Gli Infiniti Monkey Theory tra hard rock e melodia
Sulle orme dei Maneskin?
di Luigi Ciavarella
Gli Infiniti Monkey Theory, formazione rock proveniente dalle parti di Ravenna, approdano al primo disco dal titolo “A Wonderful Waste Of Time”, (uscito nel 2019) con un suono compatto e abrasivo tutt’altro che scontato. Infatti, sin dal nome – che richiama una teoria elaborata dal cattedratico francese Emile Borel in cui si afferma che “anche la scimmia può scrivere una frase di senso compiuto battendo a caso sui tasti di una tastiera in un tempo infinitamente lungo”, – i quattro ragazzi romagnoli sembrano aver scelto, in virtù di questo paradosso, un suono che unisce pop e rock in un solido legame che trova corrispondenza nella freschezza compositiva dei loro brani.
Un album che libera all’ascolto una energia irrefrenabile, profusa di suoni elettrici contagiosi che rimandano alla migliore scena rock indipendente italiana. Un rock duro ma melodico impregnato di mainstream quanto basta per renderlo gradevole.

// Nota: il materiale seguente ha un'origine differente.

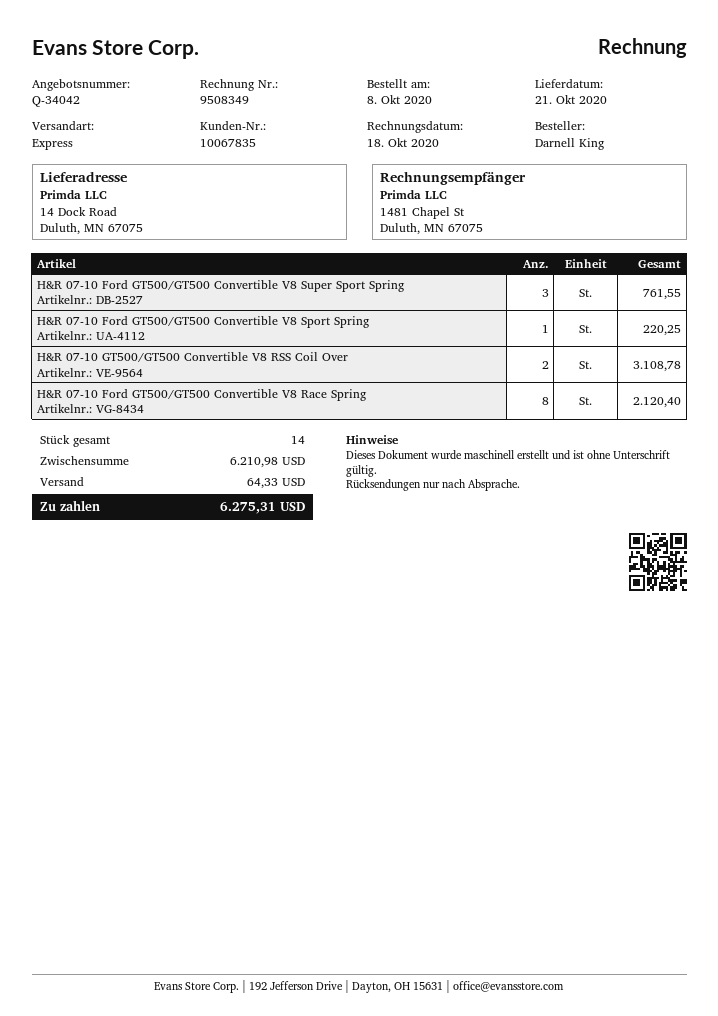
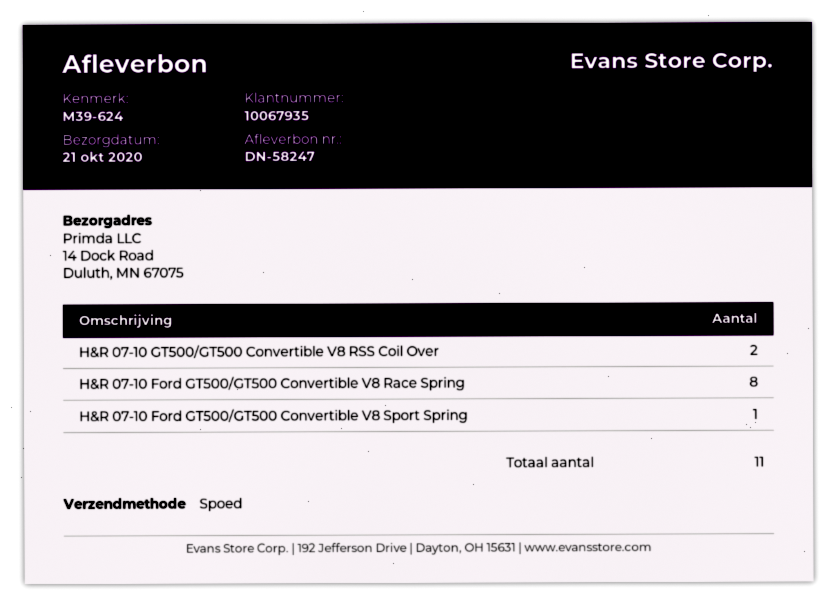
customer number: 10067835 -> 10067935
H&R 07-10 Ford GT500/GT500 Convertible V8 Super Sport Spring: 3 -> none
total quantity: 14 -> 11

Nonostante il lavoro duri meno di mezz’ora e contenga appena otto brani, questa “Meravigliosa perdita di tempo”, come suggerisce il titolo dell’album, possiede una sua peculiare originalità di fondo tale da rendercelo interessante non soltanto per via della curiosa denominazione da cui prendono spunto, ma soprattutto per l’approccio musicale con cui esprimono la loro musica che ben si inserisce nei rapporti con la scena indie contemporanea. Infatti i brani a partire dall’iniziale “The Story” per concludersi con “The Monkey Theory”, ma passando per i vigorosi, potenziali, travolgenti hits “Appearance” e “Addiction”, senza dimenticare il resto (per esempio le trascinanti “Icecream” e “About Last Night” dominate da uno scambio virtuoso di chitarre e voce molto seducenti, o la granitica “Trick Room” in cui la solista gioca un ruolo decisivo), il lavoro sviluppa un proprio originale corpus sonoro che avrà sicuramente un seguito uno sviluppo più compiuto.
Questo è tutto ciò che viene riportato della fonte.